Studying Abroad: Registration frustration

Image: Studying Abroad: Why China?:David Pinck is pursuing his graduate degree in Criminal Justice through Sacramento State while studying abroad in Beijing, China. Photo courtesy of David Pinck:

David Pinck

Editor’s note: David Pinck is currently a Sac State graduate student in Criminal Justice, and has been since Spring 2004. He is studying Mandarin and Chinese culture at Beijing University for one year, and is conducting research for his thesis which concerns the Chinese Police system.

He grew up in Tracy, Calif., and earned his Bachelor’s degree in Physics from Cal Poly, San Luis Obispo.

There are many subtle differences between Sacramento State and Beijing University. One example is class registration.
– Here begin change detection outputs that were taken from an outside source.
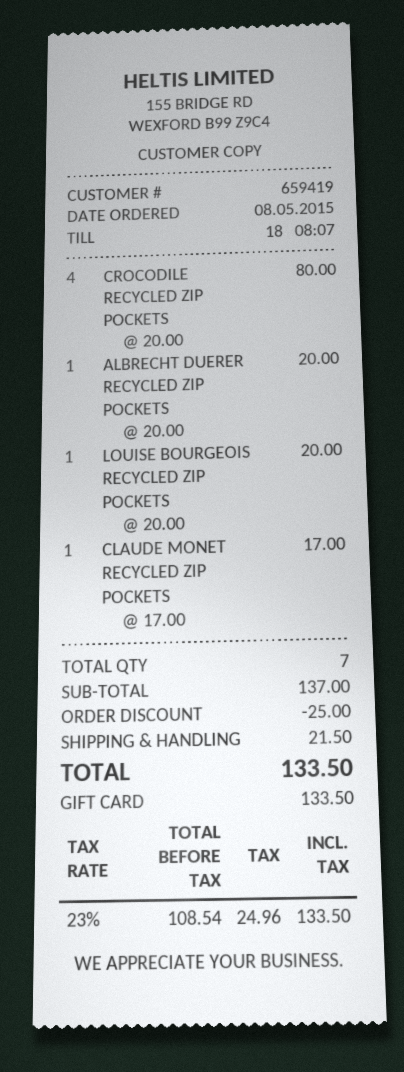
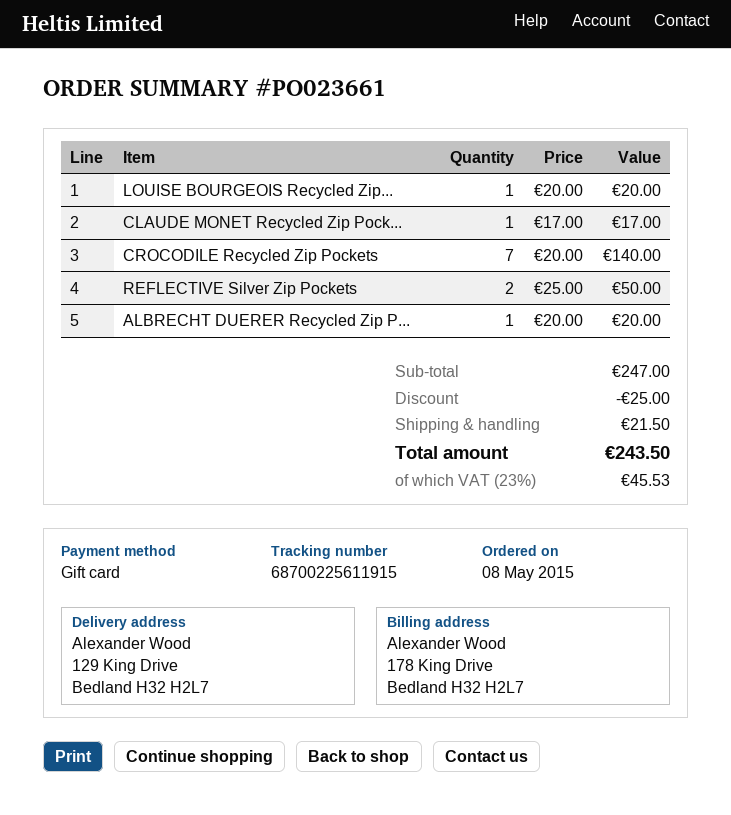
CROCODILE RECYCLED ZIP POCKETS: 4 x 20.00 = 80.00 -> 7 x 20.00 = 140.00
REFLECTIVE Silver Zip Pockets: none -> 2 x 25.00 = 50.00
subtotal: 137.00 -> 247.00
tax: 23% = 24.96 -> 23% = 45.53
total: 133.50 -> 243.50

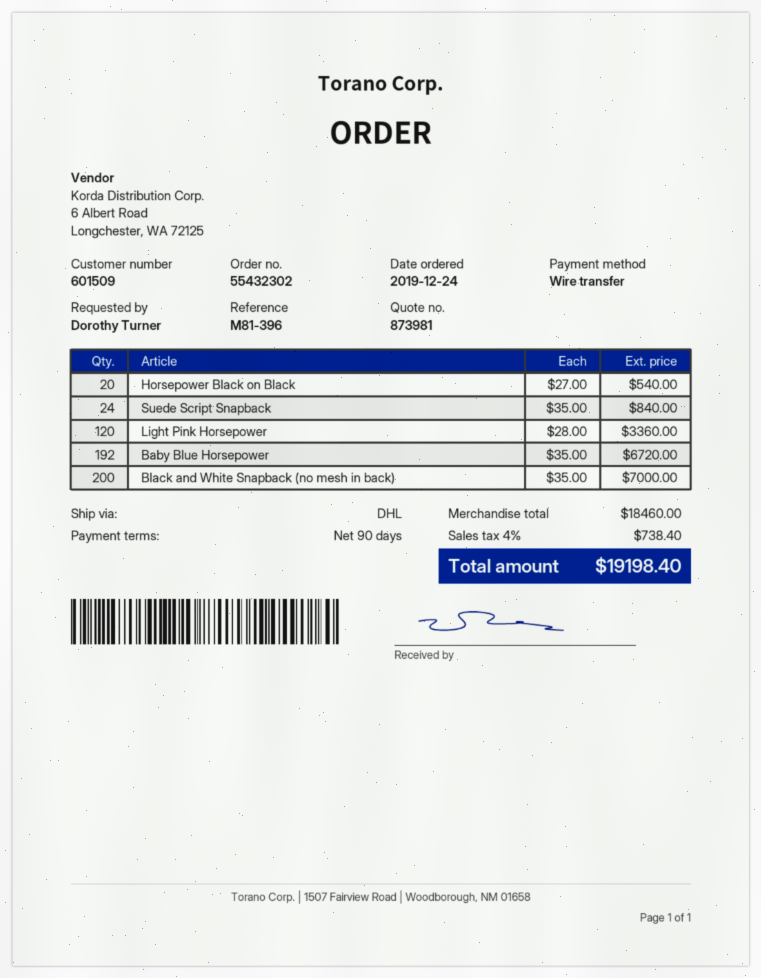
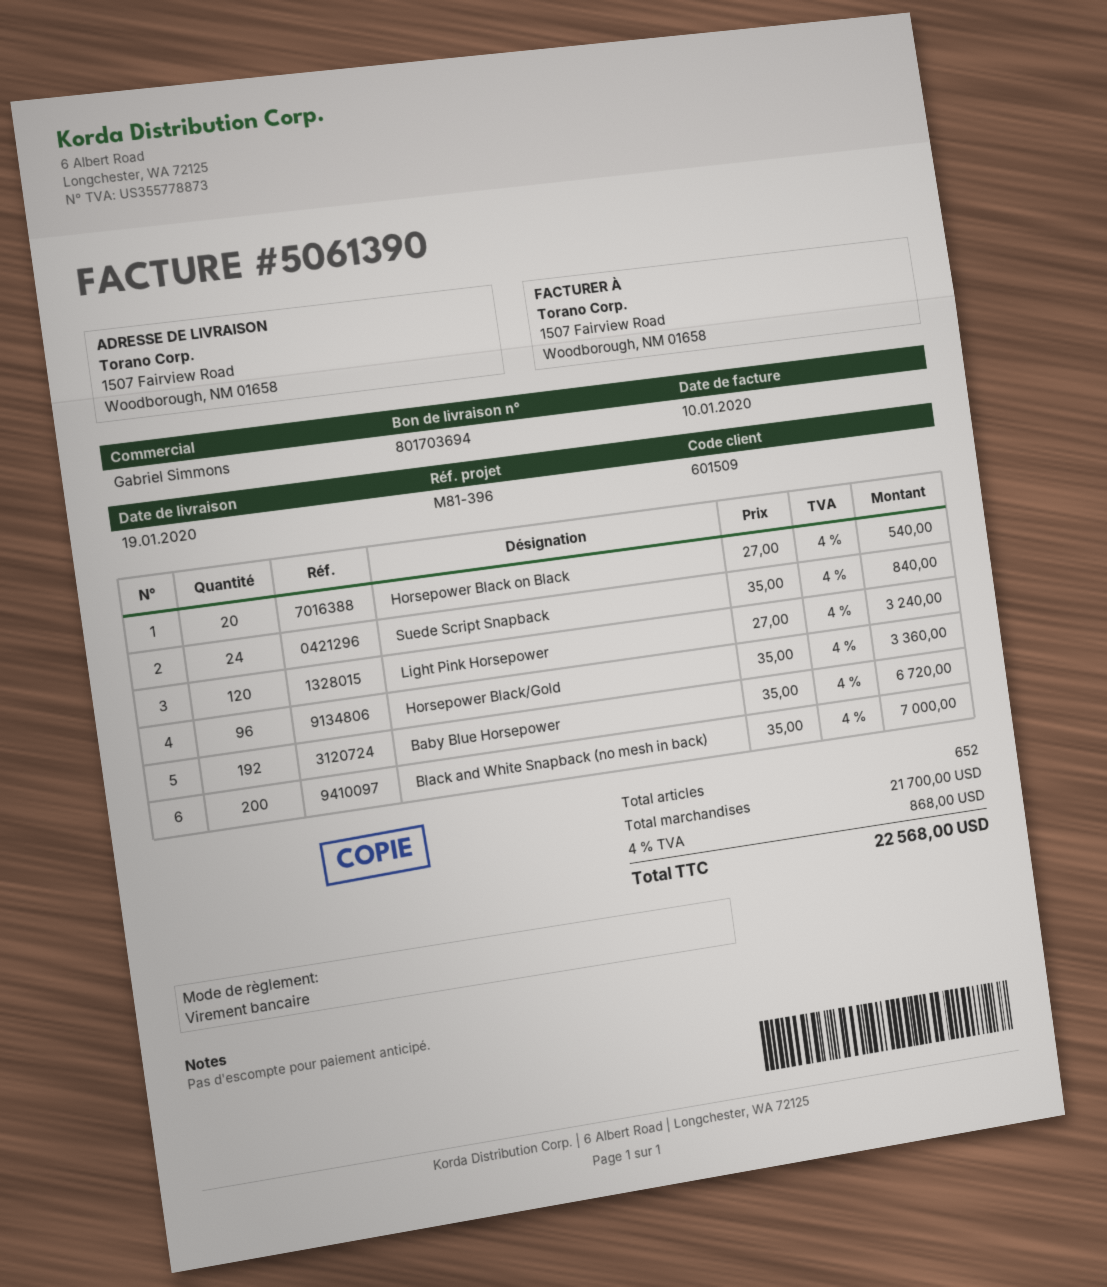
Light Pink Horsepower: 120 x 28.00 = 3360.00 -> 120 x 27.00 = 3240.00
Horsepower Black/Gold: none -> 96 x 35.00 = 3360.00
subtotal: 18460.00 -> 21700.00
tax: 4% = 738.40 -> 4% = 868.00
total: 19198.40 -> 22568.00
Whether you use Casper by phone or by Internet, the entire process is expected to take not much longer than maybe 20 minutes.

Beijing University, perhaps the best university in all of China, uses a different system.

I came to China to learn Chinese, but what I discovered is that the difficulty in learning the language lies not with any intrinsic characteristic of the language itself, but with the registration system by which you obtain your Chinese classes. This observation was amassed over hundreds of hours of field research, numerous meetings with officials at every level, college professors, gardeners, construction workers, even fast food vendors (because God knows it took a colossal group effort).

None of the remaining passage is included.